Cuomo signed the law Wednesday, which closes a legal "double jeopardy" loophole in New York that had shielded offenders pardoned by the president from state prosecutions. The updated statute gives New York prosecutors new discretion to level charges in any area they have jurisdiction.
"No one is above the law and New York will not turn a blind eye to criminality, no matter who seeks to protect them," Cuomo said in a statement after signing the. "The closure of this egregious loophole gives prosecutors the ability to stand up against any abuse of power, and helps ensure that no politically motivated, self-serving action is sanctioned under law."
New York Attorney General Letitia James, a strong advocate of the bill, has initiated several investigations into businesses, charities and associates of President Donald Trump. Wednesday, she applauded the revision to the criminal code.

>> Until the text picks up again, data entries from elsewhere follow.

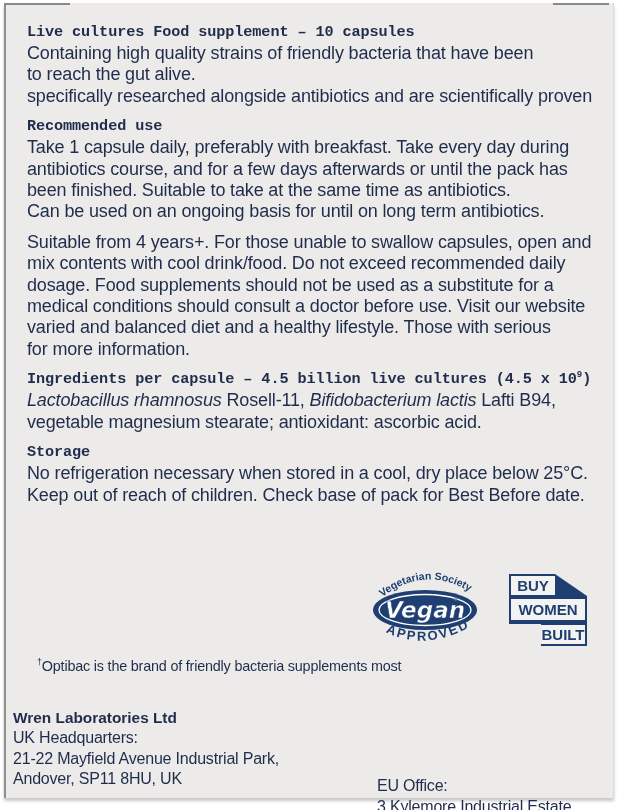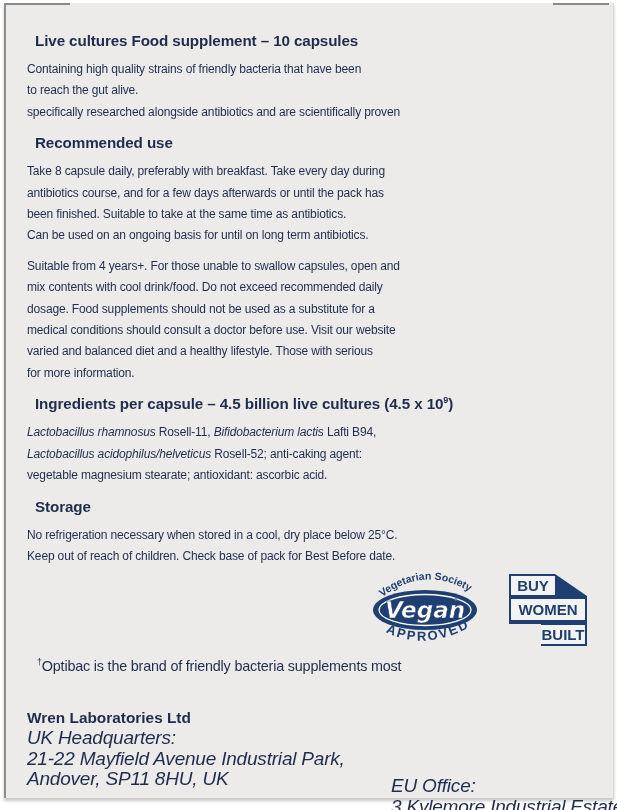--- a/index.html
+++ b/index.html
@@ -41,25 +41,26 @@
     .content {
       position: absolute;
       left: 27px;
       top: 22px;
       width: 570px;
     }
     .heading {
       font-weight: bold;
       font-size: 15.2px;
       line-height: 21px;
-      margin: 8px;
+      margin: 0;
       letter-spacing: -0.1px;
+      font-family: Liberation Mono, monospace;
     }
     .para {
-      font-size: 12px;
+      font-size: 18px;
       line-height: 21.4px;
       margin: 0;
       letter-spacing: -0.15px;
     }
     .section { margin-bottom: 9px; }
     .line { display: block; white-space: nowrap; }
     sup { font-size: 9px; line-height: 0; }
     .logos {
       position: absolute;
       top: 566px;
@@ -79,35 +80,34 @@
     }
     .footnote {
       position: absolute;
       left: 37px; top: 656px;
       font-size: 14.4px;
       line-height: 20px;
       letter-spacing: -0.2px;
     }
     .company {
       position: absolute;
-      left: 27px; top: 707px;
+      left: 13px; top: 707px;
       width: 570px;
     }
     .company .name {
       font-weight: bold;
       font-size: 15.4px;
       line-height: 21px;
     }
     .addr-col {
       position: absolute;
       top: 21px;
-      font-size: 19px;
+      font-size: 16px;
       line-height: 20.6px;
       letter-spacing: -0.2px;
-      font-style: italic;
     }
     .addr-uk { left: 0; }
     .addr-eu { left: 364px; margin-top: 48px; }
   </style>
 </head>
 <body>
 
 <div class="panel"></div>
 <div class="top-edge-left"></div>
 <div class="top-edge-right"></div>
@@ -119,21 +119,21 @@
     <p class="para">
       <span class="line">Containing high quality strains of friendly bacteria that have been</span>
       <span class="line">to reach the gut alive.</span>
       <span class="line">specifically researched alongside antibiotics and are scientifically proven</span>
     </p>
   </div>
 
   <div class="section">
     <p class="heading">Recommended use</p>
     <p class="para">
-      <span class="line">Take 8 capsule daily, preferably with breakfast. Take every day during</span>
+      <span class="line">Take 1 capsule daily, preferably with breakfast. Take every day during</span>
       <span class="line">antibiotics course, and for a few days afterwards or until the pack has</span>
       <span class="line">been finished. Suitable to take at the same time as antibiotics.</span>
       <span class="line">Can be used on an ongoing basis for until on long term antibiotics.</span>
     </p>
   </div>
 
   <div class="section">
     <p class="para">
       <span class="line">Suitable from 4 years+. For those unable to swallow capsules, open and</span>
       <span class="line">mix contents with cool drink/food. Do not exceed recommended daily</span>
@@ -141,21 +141,20 @@
       <span class="line">medical conditions should consult a doctor before use. Visit our website</span>
       <span class="line">varied and balanced diet and a healthy lifestyle. Those with serious</span>
       <span class="line">for more information.</span>
     </p>
   </div>
 
   <div class="section">
     <p class="heading"><span>Ingredients per capsule – 4.5 billion live cultures (4.5 x 10</span><sup>9</sup><span>)</span></p>
     <p class="para">
       <span class="line"><i>Lactobacillus rhamnosus</i><span> Rosell-11, </span><i>Bifidobacterium lactis</i><span> Lafti B94,</span></span>
-      <span class="line"><i>Lactobacillus acidophilus/helveticus</i><span> Rosell-52; anti-caking agent:</span></span>
       <span class="line">vegetable magnesium stearate; antioxidant: ascorbic acid.</span>
     </p>
   </div>
 
   <div class="section">
     <p class="heading">Storage</p>
     <p class="para">
       <span class="line">No refrigeration necessary when stored in a cool, dry place below 25°C.</span>
       <span class="line">Keep out of reach of children. Check base of pack for Best Before date.</span>
     </p>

"We have a responsibility to ensure that individuals who commit crimes under New York state law are held accountable for those crimes," she said.
"This critical new law closes a gaping loophole that could have allowed any president to abuse the presidential pardon power by unfairly granting a pardon to a family member or close associate, and possibly allow that individual to evade justice altogether."
New York lawmaker Andy Goodell criticized the bill in May, saying it's nothing more than "a poke in the eye" to Trump.
The new law could affect some former Trump associates who live in New York, which has long been the president's personal and corporate home base.